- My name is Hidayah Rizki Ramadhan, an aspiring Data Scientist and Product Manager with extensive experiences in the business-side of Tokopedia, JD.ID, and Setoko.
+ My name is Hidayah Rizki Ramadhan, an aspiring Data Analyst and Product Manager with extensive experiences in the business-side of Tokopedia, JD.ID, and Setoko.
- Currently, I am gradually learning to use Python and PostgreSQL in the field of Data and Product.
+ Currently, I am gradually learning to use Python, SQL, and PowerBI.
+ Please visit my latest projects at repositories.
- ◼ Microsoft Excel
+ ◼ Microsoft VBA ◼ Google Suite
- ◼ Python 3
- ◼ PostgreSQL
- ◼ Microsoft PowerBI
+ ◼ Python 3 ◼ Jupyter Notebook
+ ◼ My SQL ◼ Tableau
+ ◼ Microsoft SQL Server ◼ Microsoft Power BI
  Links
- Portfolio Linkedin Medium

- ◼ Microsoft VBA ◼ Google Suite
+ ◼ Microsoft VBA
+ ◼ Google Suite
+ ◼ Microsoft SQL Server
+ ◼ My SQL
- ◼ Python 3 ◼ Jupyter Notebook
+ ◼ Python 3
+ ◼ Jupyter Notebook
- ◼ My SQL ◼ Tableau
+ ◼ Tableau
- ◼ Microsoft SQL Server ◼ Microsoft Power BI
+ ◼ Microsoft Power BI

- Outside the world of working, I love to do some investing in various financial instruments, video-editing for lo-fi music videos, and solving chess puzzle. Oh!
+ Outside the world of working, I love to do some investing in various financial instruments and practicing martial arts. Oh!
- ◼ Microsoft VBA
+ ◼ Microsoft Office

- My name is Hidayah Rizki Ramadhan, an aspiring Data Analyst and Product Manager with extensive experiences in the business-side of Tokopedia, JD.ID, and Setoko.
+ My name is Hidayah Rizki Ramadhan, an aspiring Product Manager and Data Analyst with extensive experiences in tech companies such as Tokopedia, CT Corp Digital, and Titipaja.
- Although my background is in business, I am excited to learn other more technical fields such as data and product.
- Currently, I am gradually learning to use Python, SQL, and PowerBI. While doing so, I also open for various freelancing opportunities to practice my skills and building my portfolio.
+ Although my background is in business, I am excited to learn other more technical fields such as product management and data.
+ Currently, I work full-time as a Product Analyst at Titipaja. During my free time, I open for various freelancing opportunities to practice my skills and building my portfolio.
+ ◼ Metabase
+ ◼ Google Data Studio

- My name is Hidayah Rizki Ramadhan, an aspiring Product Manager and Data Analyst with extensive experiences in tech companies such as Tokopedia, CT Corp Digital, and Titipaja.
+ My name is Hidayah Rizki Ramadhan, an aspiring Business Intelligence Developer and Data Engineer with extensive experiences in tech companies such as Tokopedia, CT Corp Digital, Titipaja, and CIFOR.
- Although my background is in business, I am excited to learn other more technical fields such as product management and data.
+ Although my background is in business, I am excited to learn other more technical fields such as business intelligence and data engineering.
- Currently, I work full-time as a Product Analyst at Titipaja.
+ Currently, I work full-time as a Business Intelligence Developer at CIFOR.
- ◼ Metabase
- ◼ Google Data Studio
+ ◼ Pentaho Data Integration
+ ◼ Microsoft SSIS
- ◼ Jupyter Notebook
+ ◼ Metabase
::::::::
ASSIGNMENT: Set down only the lines above that fall between the line holding "- ◼ Microsoft VBA ◼ Google Suite" and the line holding "- Outside the", inclusive, keeping each exact.

THE ANSWER:
- ◼ Microsoft VBA ◼ Google Suite
+ ◼ Microsoft VBA
+ ◼ Google Suite
+ ◼ Microsoft SQL Server
+ ◼ My SQL
- ◼ Python 3 ◼ Jupyter Notebook
+ ◼ Python 3
+ ◼ Jupyter Notebook
- ◼ My SQL ◼ Tableau
+ ◼ Tableau
- ◼ Microsoft SQL Server ◼ Microsoft Power BI
+ ◼ Microsoft Power BI

- Outside the world of working, I love to do some investing in various financial instruments, video-editing for lo-fi music videos, and solving chess puzzle. Oh!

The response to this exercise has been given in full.